Le blog des « petits globetrotteurs » a publié une série d’entretiens sur le voyage à vélo. Ils ont eu la gentillesse de nous questionner. L’interview est ici.

 

Un peu d’actualité

Il n’y a pas que des sondages ennuyeux et des promesses électorales sans lendemain dans la presse.

Nous avons aussi eu droit à deux articles pour annoncer notre première conférence/rencontre/diaporama en France, la dernière en date ayant eu lieu à Buenos Aires.

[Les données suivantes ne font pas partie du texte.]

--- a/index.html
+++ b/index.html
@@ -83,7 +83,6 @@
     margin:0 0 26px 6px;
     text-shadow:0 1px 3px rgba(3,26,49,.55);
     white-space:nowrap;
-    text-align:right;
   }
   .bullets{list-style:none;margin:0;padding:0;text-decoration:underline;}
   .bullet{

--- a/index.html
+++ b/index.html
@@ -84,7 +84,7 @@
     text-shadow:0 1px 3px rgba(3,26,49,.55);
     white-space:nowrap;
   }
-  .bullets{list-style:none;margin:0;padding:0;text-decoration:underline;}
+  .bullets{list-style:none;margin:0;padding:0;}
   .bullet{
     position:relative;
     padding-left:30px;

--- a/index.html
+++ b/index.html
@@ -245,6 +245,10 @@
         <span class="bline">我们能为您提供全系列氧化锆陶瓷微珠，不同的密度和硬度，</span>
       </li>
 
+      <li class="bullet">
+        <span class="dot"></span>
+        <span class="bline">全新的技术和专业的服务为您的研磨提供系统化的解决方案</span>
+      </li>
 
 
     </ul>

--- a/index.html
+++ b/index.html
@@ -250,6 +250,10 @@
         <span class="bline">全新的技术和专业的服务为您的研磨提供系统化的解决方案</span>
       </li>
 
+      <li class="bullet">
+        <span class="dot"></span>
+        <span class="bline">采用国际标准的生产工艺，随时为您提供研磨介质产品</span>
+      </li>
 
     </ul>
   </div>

C’est le journal de la Côtière qui a relayé l’info jeudi :

Puis Anne-Laure WYNAR du Progrès a rédigé ce bel article suite à une interview donnée vendredi soir :

Au final, 75 personnes sont finalement venus samedi en fin d’après-midi pour voir (en avant-première !) le film réalisée et commentée par Zoé, puis un diaporama d’environ 200 photos à travers lequel nous avons essayé de résumer plus d’un an de voyage. Les questions ont été nombreuses et variées.

Nous remercions toutes les personnes présentes et plus particulièrement Marcel BLANC, grand voyageur, et Gilbert GROSCLAUDE qui anime depuis 10 ans ces rencontres.